What is expected → Give the entries again exactly; drop the pictures.

Data under study →
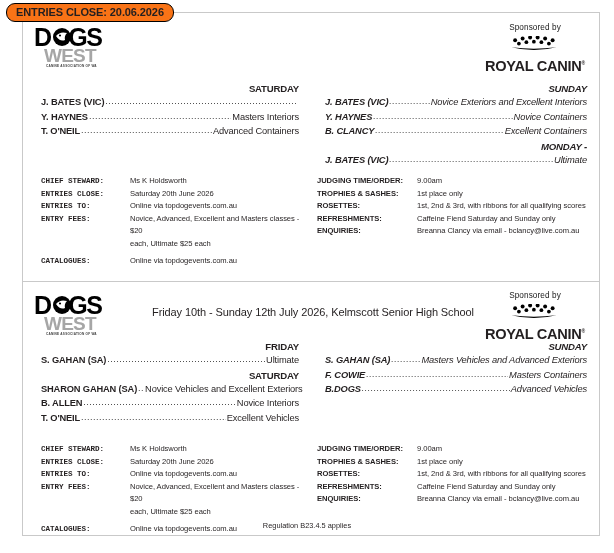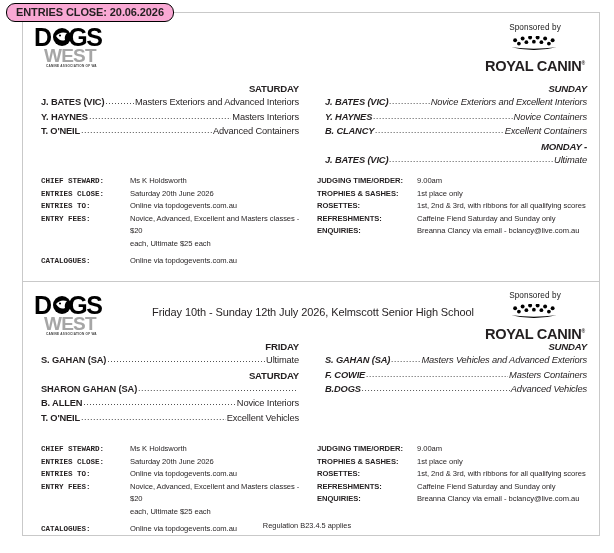"ENTRIES CLOSE: 20.06.2026" .entries-badge { background: #f9a8d4 -> #f97316 }
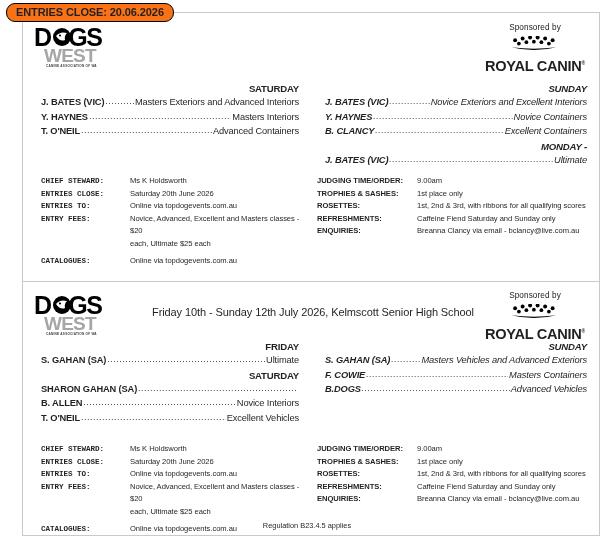"Masters Exteriors and Advanced Interiors" span.jclass { html: <span>Masters Exteriors and Advanced Interiors</span> -> none }
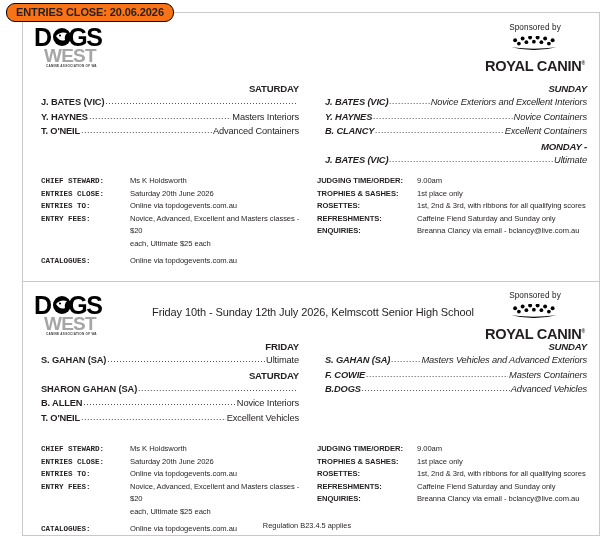"Novice Vehicles and Excellent Exteriors" span.jclass { html: none -> <span>Novice Vehicles and Excellent Exteriors</span> }
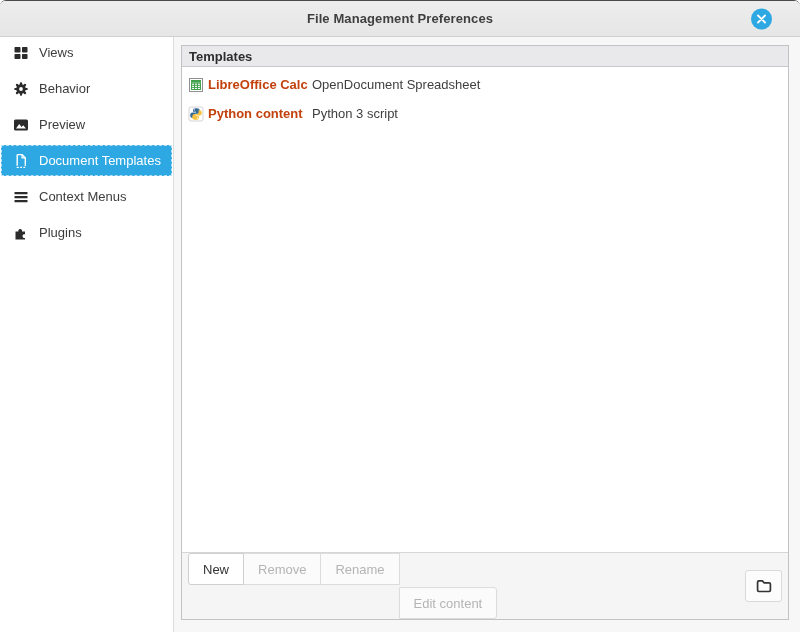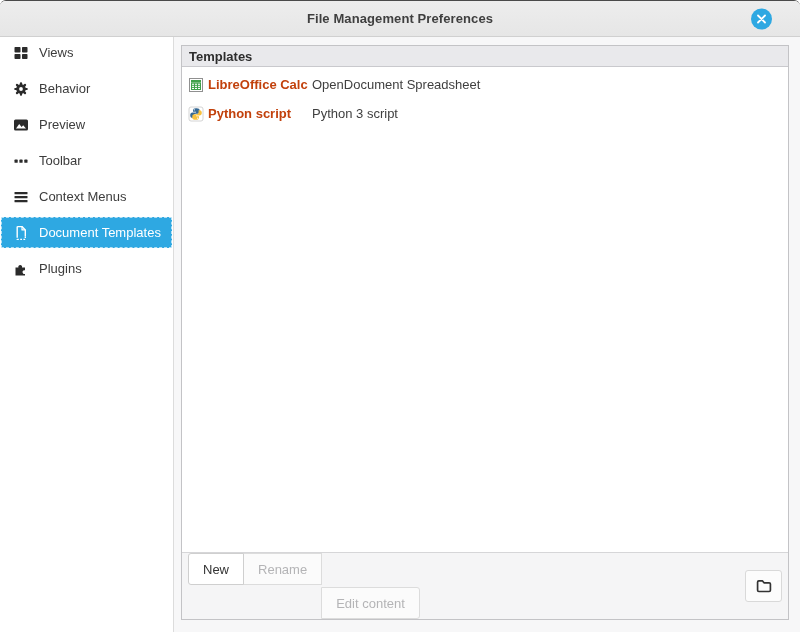"Python script" span.tpl-name { text: script -> content }
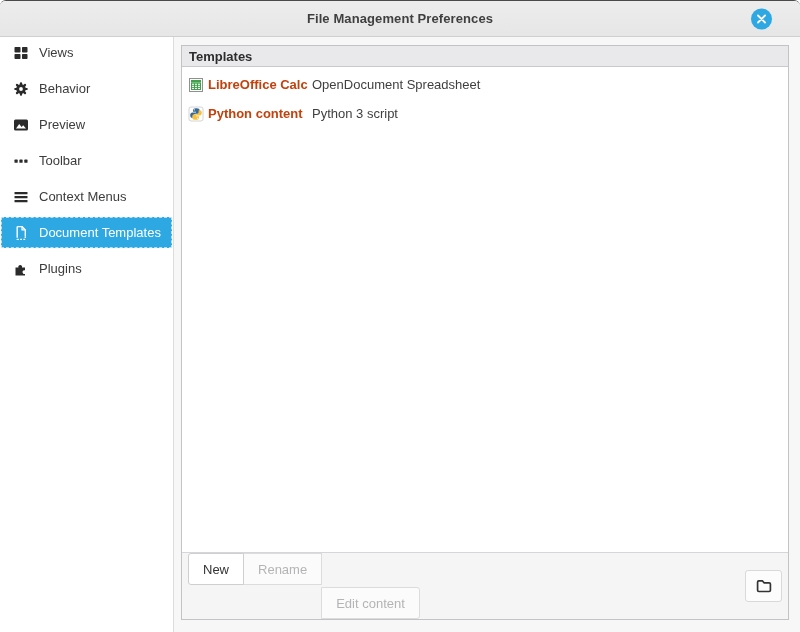"Toolbar" div.side-item { html: <div> <span> <svg> <g> <rect></rect> <rect></rect> <rect></rect> </g> </svg> </span> <span>Toolbar</span> </div> -> none }
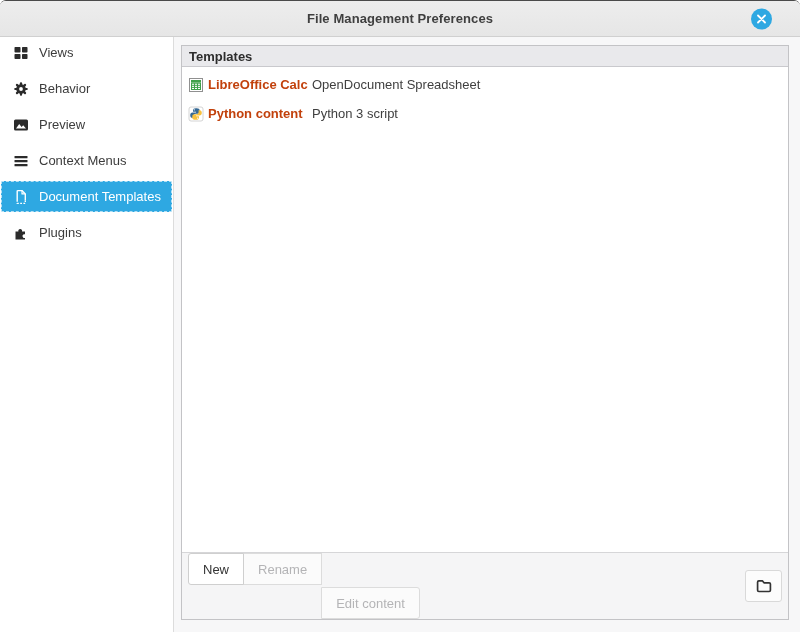"Context Menus" div.side-item { order: before "Document Templates" -> after "Document Templates" }
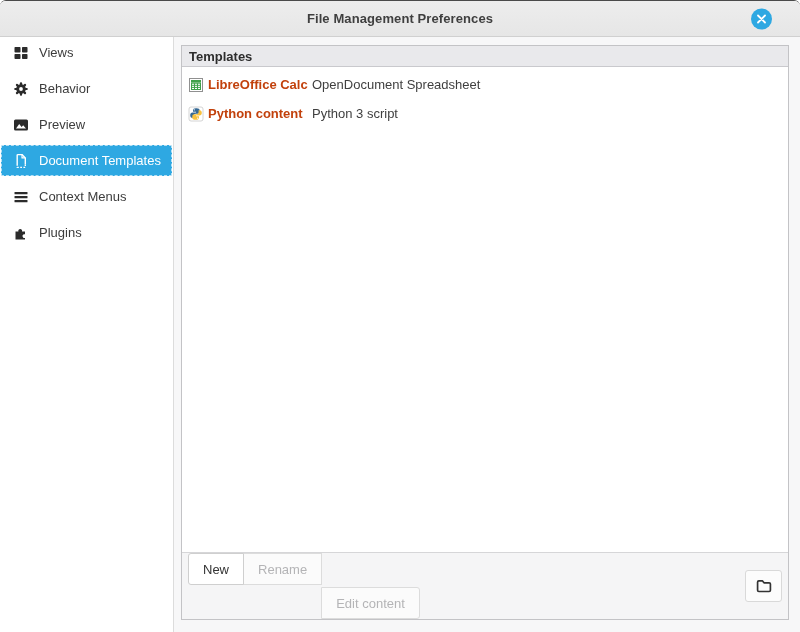"Remove" button.btn { html: none -> <button>Remove</button> }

Expected output →
"ENTRIES CLOSE: 20.06.2026" .entries-badge { background: #f9a8d4 -> #f97316 }
"Masters Exteriors and Advanced Interiors" span.jclass { html: <span>Masters Exteriors and Advanced Interiors</span> -> none }
"Novice Vehicles and Excellent Exteriors" span.jclass { html: none -> <span>Novice Vehicles and Excellent Exteriors</span> }
"Python script" span.tpl-name { text: script -> content }
"Toolbar" div.side-item { html: <div> <span> <svg> <g> <rect></rect> <rect></rect> <rect></rect> </g> </svg> </span> <span>Toolbar</span> </div> -> none }
"Context Menus" div.side-item { order: before "Document Templates" -> after "Document Templates" }
"Remove" button.btn { html: none -> <button>Remove</button> }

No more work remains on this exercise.